Biden has perpetuated the Title 42 order despite the fact that it is of dubious legality  and do not actually benefit public health.  It was enacted by the Trump White House  over the opposition of CDC scientists, who believed it to be unnecessary. As Cato Institute immigration policy expert David Bier explains, Biden could easily address these problems by rescinding the Title 42 expulsion order, and reopening ports of entry.
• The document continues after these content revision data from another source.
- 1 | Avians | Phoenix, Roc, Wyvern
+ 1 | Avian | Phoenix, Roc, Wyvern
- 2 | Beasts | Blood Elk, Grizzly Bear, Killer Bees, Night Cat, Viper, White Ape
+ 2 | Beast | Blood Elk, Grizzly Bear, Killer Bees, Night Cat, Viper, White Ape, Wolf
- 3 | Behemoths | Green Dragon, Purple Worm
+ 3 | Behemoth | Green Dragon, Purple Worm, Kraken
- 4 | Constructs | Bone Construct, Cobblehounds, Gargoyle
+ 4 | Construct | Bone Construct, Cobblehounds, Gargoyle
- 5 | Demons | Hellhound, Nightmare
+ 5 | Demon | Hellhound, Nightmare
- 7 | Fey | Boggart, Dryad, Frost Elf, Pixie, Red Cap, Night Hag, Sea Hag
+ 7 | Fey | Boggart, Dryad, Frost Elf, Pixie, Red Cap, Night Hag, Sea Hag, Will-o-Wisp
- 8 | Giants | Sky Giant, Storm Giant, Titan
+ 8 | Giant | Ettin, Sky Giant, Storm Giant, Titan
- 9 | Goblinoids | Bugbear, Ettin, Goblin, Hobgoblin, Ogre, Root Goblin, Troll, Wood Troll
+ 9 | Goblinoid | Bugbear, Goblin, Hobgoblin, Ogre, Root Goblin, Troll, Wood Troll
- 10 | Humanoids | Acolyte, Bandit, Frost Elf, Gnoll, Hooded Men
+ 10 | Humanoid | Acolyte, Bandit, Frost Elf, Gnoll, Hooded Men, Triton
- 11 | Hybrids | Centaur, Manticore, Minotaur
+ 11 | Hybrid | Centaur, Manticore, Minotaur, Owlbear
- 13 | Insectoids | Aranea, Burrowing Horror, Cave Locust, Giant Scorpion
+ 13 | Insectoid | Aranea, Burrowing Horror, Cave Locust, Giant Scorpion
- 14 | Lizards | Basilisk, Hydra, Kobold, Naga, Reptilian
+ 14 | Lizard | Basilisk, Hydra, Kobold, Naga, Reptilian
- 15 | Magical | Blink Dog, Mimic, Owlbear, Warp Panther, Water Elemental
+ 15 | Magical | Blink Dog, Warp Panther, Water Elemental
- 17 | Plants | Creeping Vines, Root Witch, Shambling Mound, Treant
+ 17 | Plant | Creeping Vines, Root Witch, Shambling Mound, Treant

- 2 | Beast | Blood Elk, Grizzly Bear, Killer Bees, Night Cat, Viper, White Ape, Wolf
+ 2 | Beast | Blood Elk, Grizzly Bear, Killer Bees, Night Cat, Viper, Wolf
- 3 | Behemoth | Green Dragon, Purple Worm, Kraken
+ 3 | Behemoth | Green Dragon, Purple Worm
A third area where the administration has fallen short is its failure to fully terminate lawsuits seeking to seize property for border wall construction through the use of eminent domain, despite the president’s campaign promise to do exactly that. Just two days ago, a federal court upheld one such condemnation, allowing it to go forward.

These takings were initially begun under the Trump administration. To my knowledge, the new administration has not initiated any new border wall eminent domain cases. In addition, the termination of Trump’s emergency declaration and accompanying funding diversions has led to the end of wall construction efforts in areas where the diverted funds were being used. Thus, overall, Biden’s record here is still a major improvement on Trump’s.

Nonetheless, the administration can easily improve further simply by terminating all border wall takings, including those unrelated to Trump’s emergency declaration. The federal government can terminate ongoing eminent domain cases anytime it wants. No law prevents it from doing so. The administration could also potentially return at least some of the previously seized land to its rightful owners.

The Justice Department claims to have been surprised by the recent district court border wall decision, because its lawyers had asked for continuances in all ongoing border wall takings cases. Even if this is true, they could and should have avoided this problem by simply terminating these cases entirely, not just seeking continuances.

Finally, David Bier highlights another Biden immigration policy failure that has received far less public attention than the three discussed above. But it is an important one nonetheless:

President Biden ended President Trump’s immigrant visa ban and allowed his nonimmigrant visa ban to expire on April 1. While this is progress, the president is inexplicably keeping 76 percent of consulates fully or partially closed to routine visa processing, affecting about 71 percent of all visa applicants. The consulate closures are acting as a de facto ban on legal immigration and travel, even though all travelers to the country must receive negative COVID-19 tests and more than 551 million doses of the vaccine have already been administered outside the United States….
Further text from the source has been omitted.